If we look at the numbers, the popular wallet Metamask reported over 30 million active users (wallets) in Q1 2022, and on Solana, there were 3.5 million active wallets in may during the peak of the bull market and since then, on average it has been between 500k-650k wallets.
Here in this piece, we will try to put some nuance to the above challenges and explore potential solutions to think about for builders while building a wallet with a delightful user experience.
Thanks to the Solana Foundation grant which made this happen and many thanks to Aditya, Yash and Krutarth for reviewing drafts of this essay.
What should be a wallet?
A wallet should provide informed consent for managing one’s digital authority. One should be aware of the limits of their digital authority as well as the status and results of their prior actions. as well as the full perspective of any potential action plans they may be thinking about. Particularly while connecting with suspicious sites.

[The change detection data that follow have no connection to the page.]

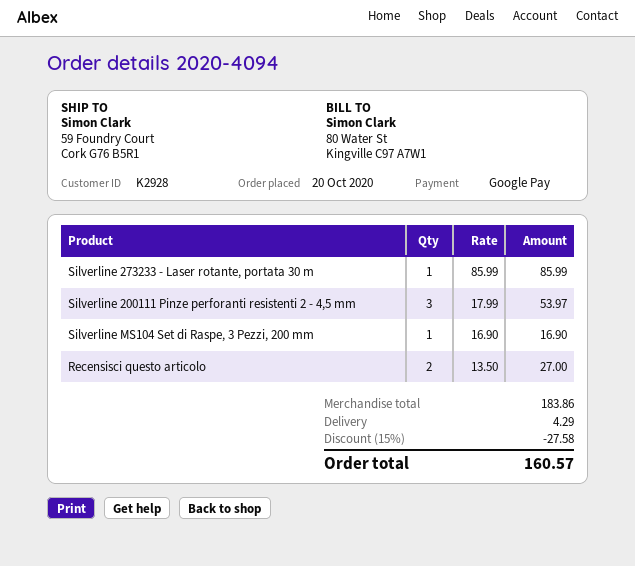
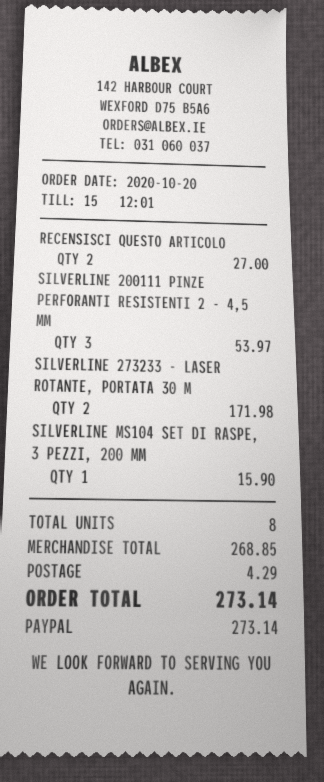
payment method: Google Pay -> PayPal
Silverline 273233 - Laser rotante, portata 30 m: 1 for 85.99 -> 2 for 171.98
Silverline MS104 Set di Raspe, 3 Pezzi, 200 mm: 1 for 16.90 -> 1 for 15.90
subtotal: 183.86 -> 268.85
discount: 15% = 27.58 -> none
total: 160.57 -> 273.14

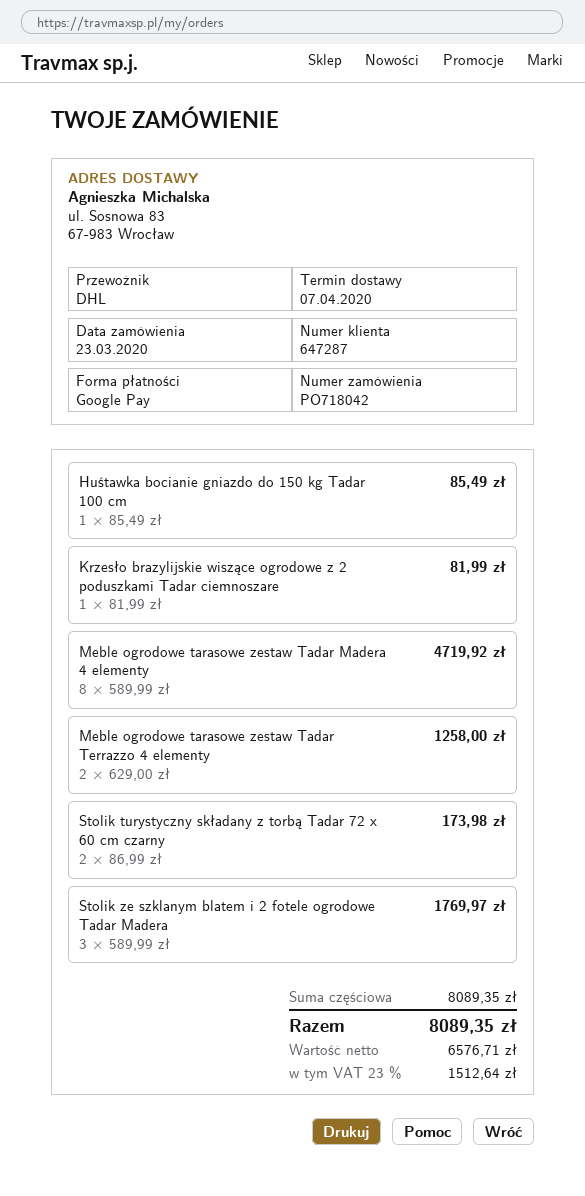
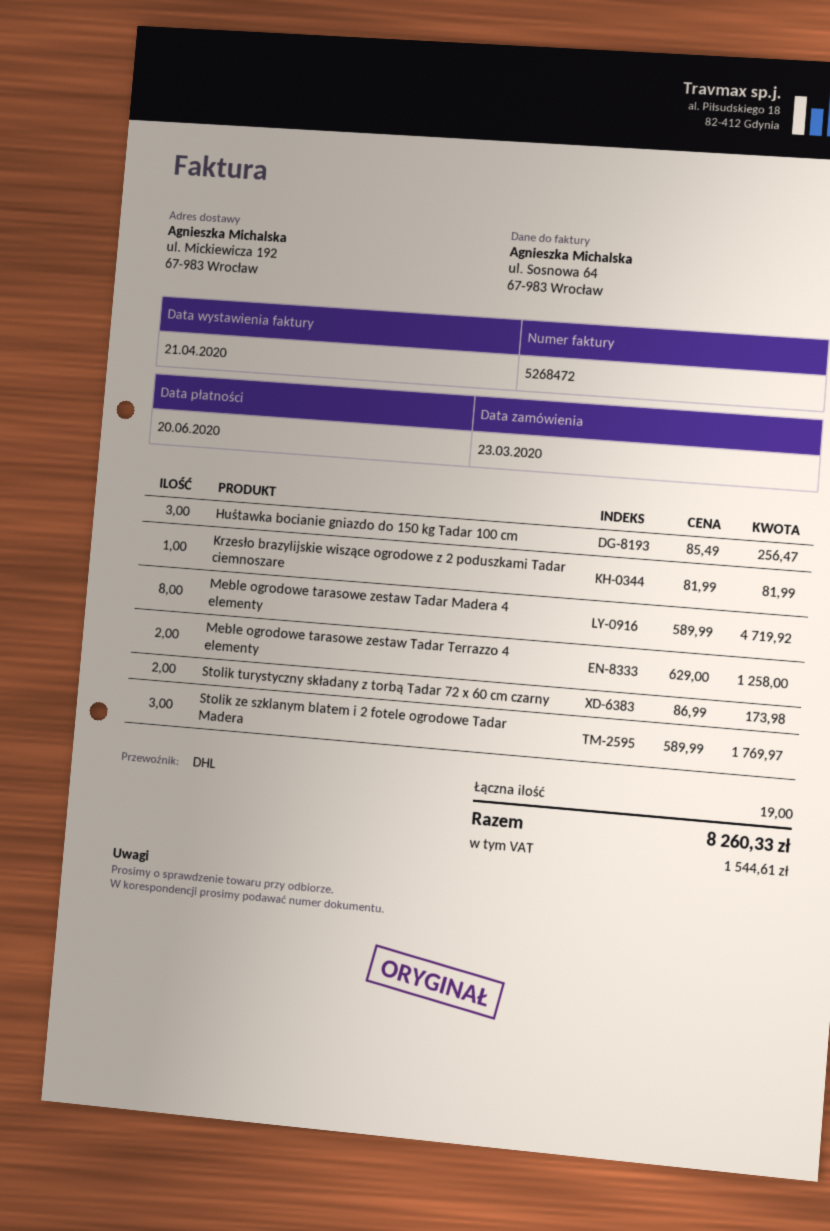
ship to: ul. Sosnowa 83, 67-983 Wrocław -> ul. Mickiewicza 192, 67-983 Wrocław
Huśtawka bocianie gniazdo do 150 kg Tadar 100 cm: 1 x 85.49 = 85.49 -> 3 x 85.49 = 256.47
tax: 1512.64 -> 1544.61
total: 8089.35 -> 8260.33

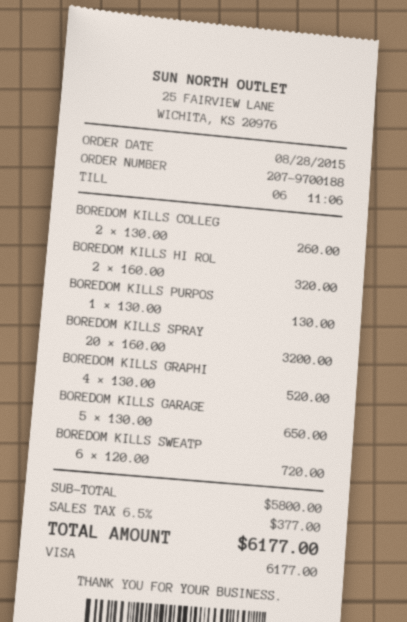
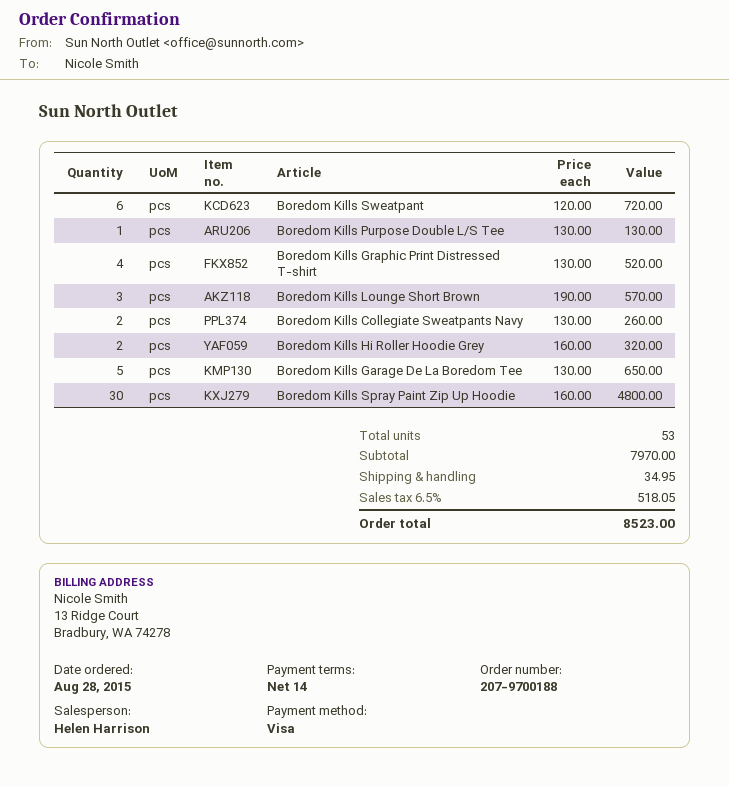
BOREDOM KILLS SPRAY: 20 x 160.00 = 3200.00 -> 30 x 160.00 = 4800.00
Boredom Kills Lounge Short Brown: none -> 3 x 190.00 = 570.00
subtotal: 5800.00 -> 7970.00
shipping: none -> 34.95
tax: 6.5% = 377.00 -> 6.5% = 518.05
total: 6177.00 -> 8523.00

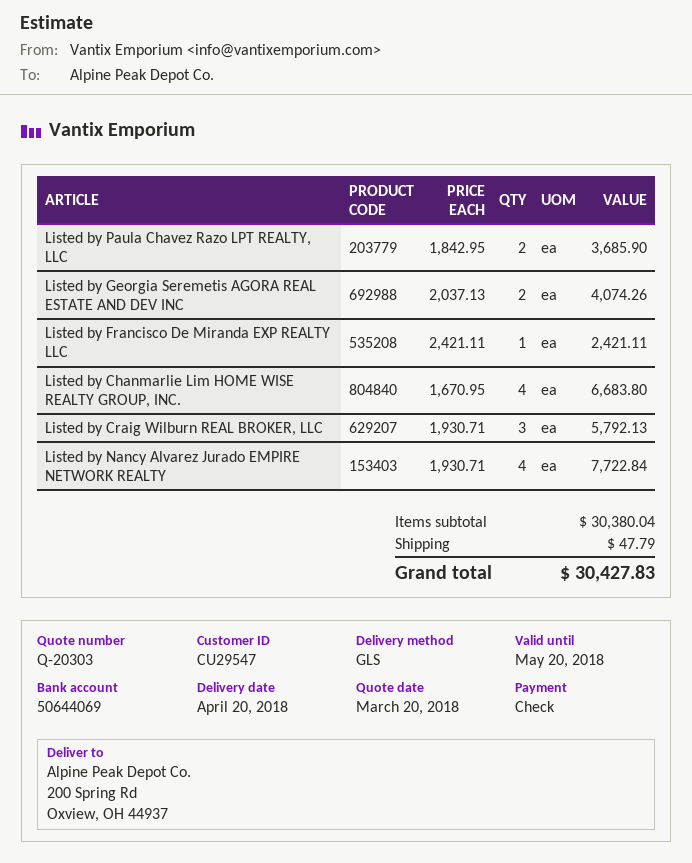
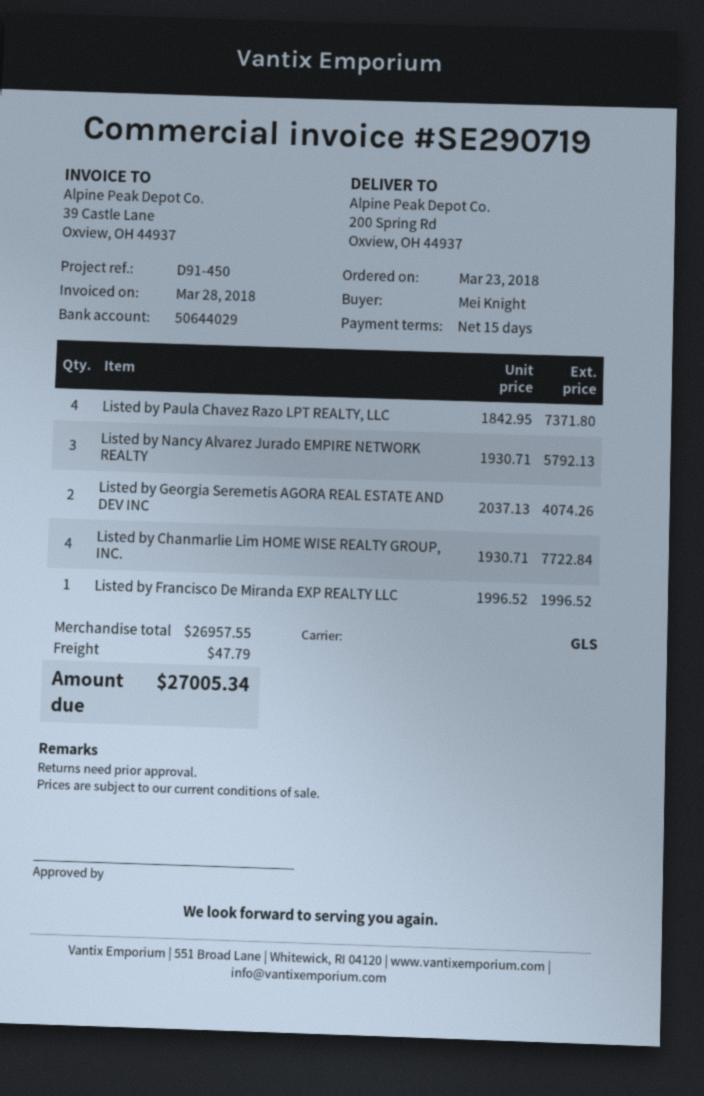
bank account: 50644069 -> 50644029
Listed by Paula Chavez Razo LPT REALTY, LLC: 2 x 1842.95 = 3685.90 -> 4 x 1842.95 = 7371.80
Listed by Francisco De Miranda EXP REALTY LLC: 1 x 2421.11 = 2421.11 -> 1 x 1996.52 = 1996.52
Listed by Chanmarlie Lim HOME WISE REALTY GROUP, INC.: 4 x 1670.95 = 6683.80 -> 4 x 1930.71 = 7722.84
Listed by Craig Wilburn REAL BROKER, LLC: 3 x 1930.71 = 5792.13 -> none
Listed by Nancy Alvarez Jurado EMPIRE NETWORK REALTY: 4 x 1930.71 = 7722.84 -> 3 x 1930.71 = 5792.13
subtotal: 30380.04 -> 26957.55
total: 30427.83 -> 27005.34

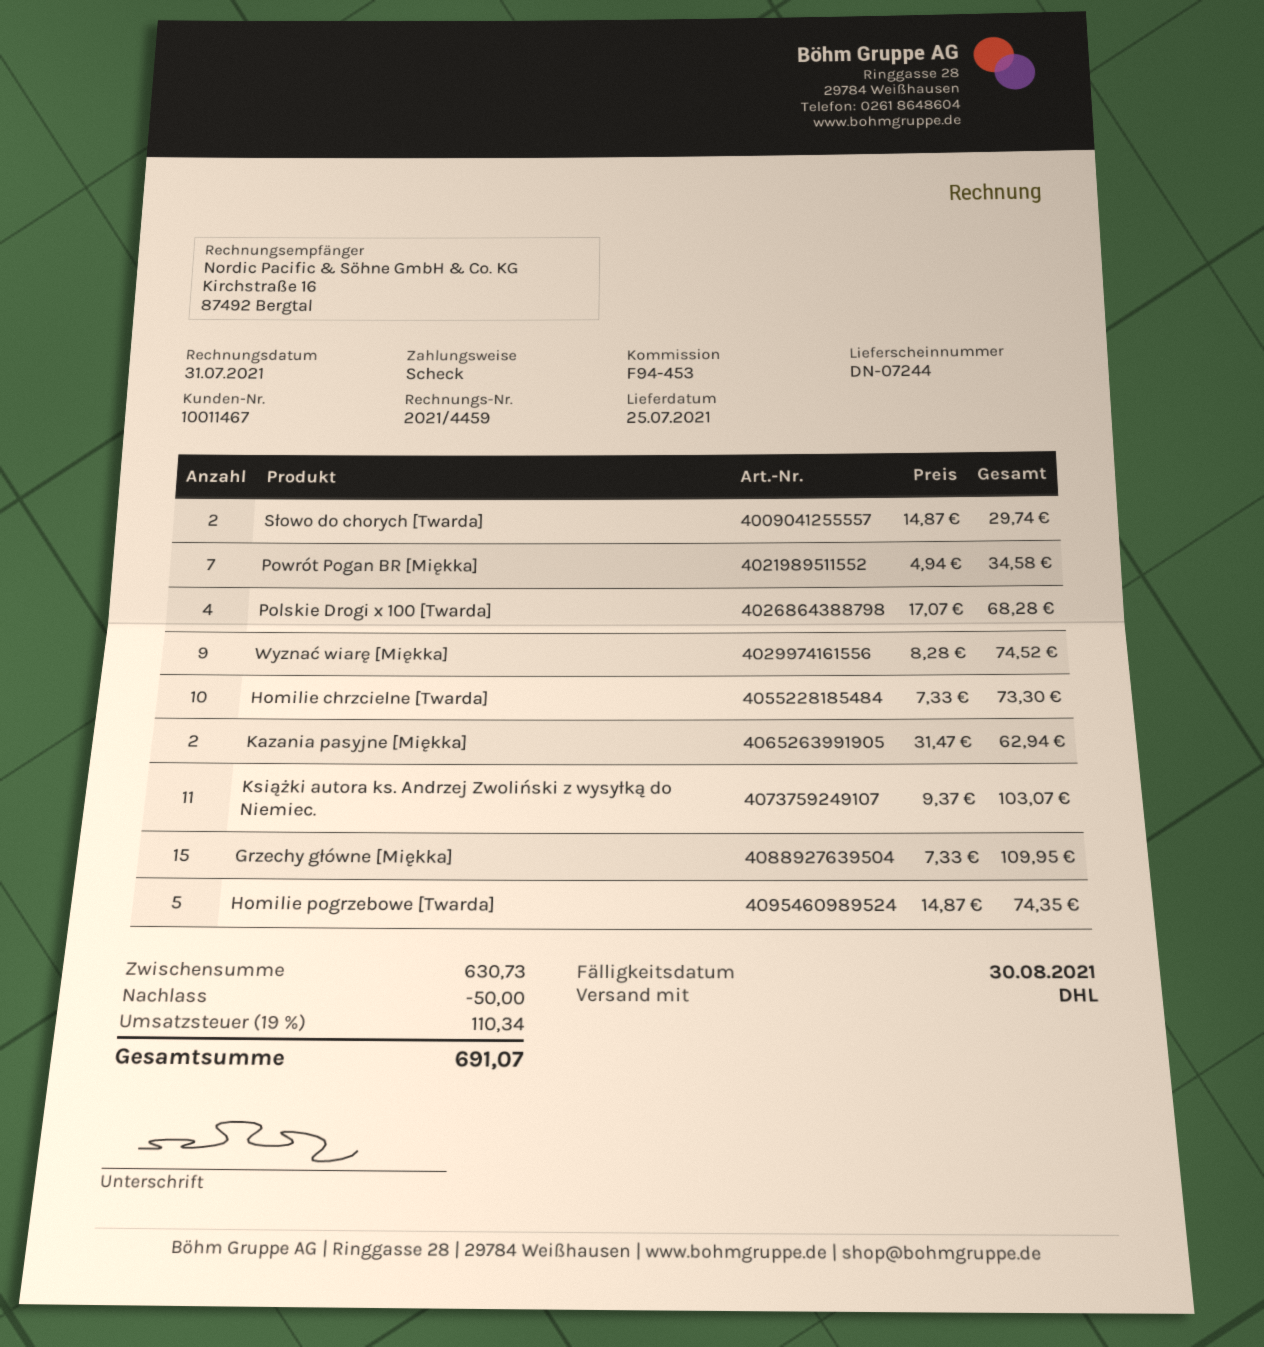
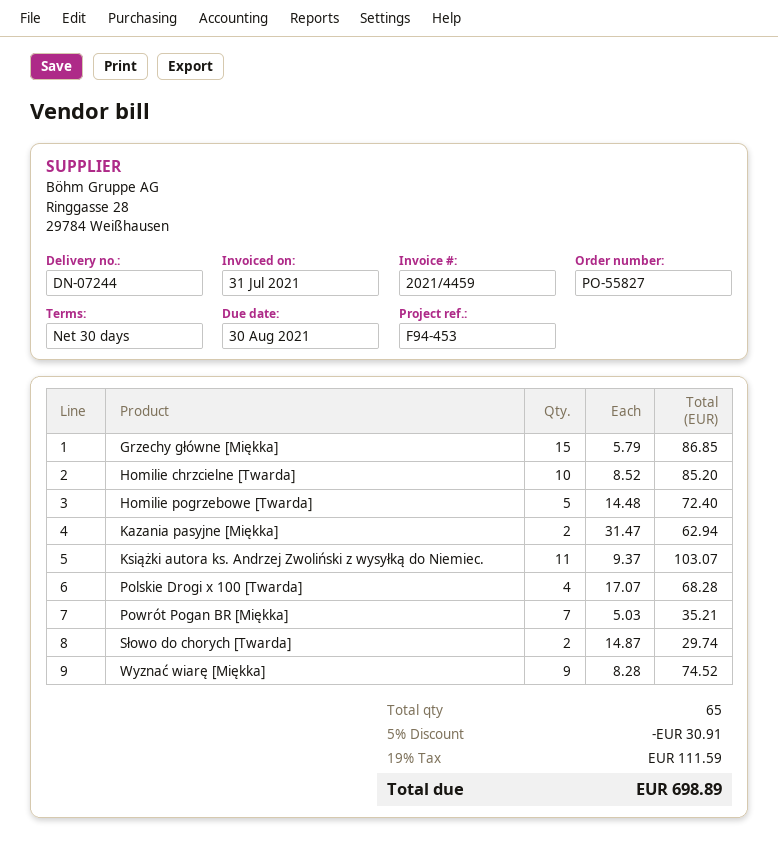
Powrót Pogan BR [Miękka]: 7 x 4.94 = 34.58 -> 7 x 5.03 = 35.21
Homilie chrzcielne [Twarda]: 10 x 7.33 = 73.30 -> 10 x 8.52 = 85.20
Grzechy główne [Miękka]: 15 x 7.33 = 109.95 -> 15 x 5.79 = 86.85
Homilie pogrzebowe [Twarda]: 5 x 14.87 = 74.35 -> 5 x 14.48 = 72.40
discount: 50.00 -> 30.91
tax: 19% = 110.34 -> 19% = 111.59
total: 691.07 -> 698.89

As Taylor Monahan (founder of MyCrypto and currently working on Metamask) puts it,
A wallet should give you the information to make the best decision possible for you before you do any transaction/interaction.
Having the right to exit
Being able to exit gives you power over the system. A system that you can easily exit; forces the system to serve you honestly, and to evolve.
Having the option to leave provides you power over the system. A system that you can quickly leave forces it to serve you with honesty and to collectively evolve.
A wallet provider should never be able to know the scope of the measure of what people will do or the individual risk profiles of each person. At the end of the day, the wallet should be able to all about users, and the participants in the system.
When you will have full choice and control over your actions and how you are represented on the network is where the ownership will come from. When you look at on-chain, the keys are your identities and they represent how self-sovereign and digitally autonomous you are.
A Web3 wallet is a tool to access all of that.
Let’s try to define what is a good user experience. Is it about security or reducing the friction of using wallets as much as possible?
Designing for Security
Do you think it would be cool if there wasn’t any wallet pop-up when you were trying to use a dApp?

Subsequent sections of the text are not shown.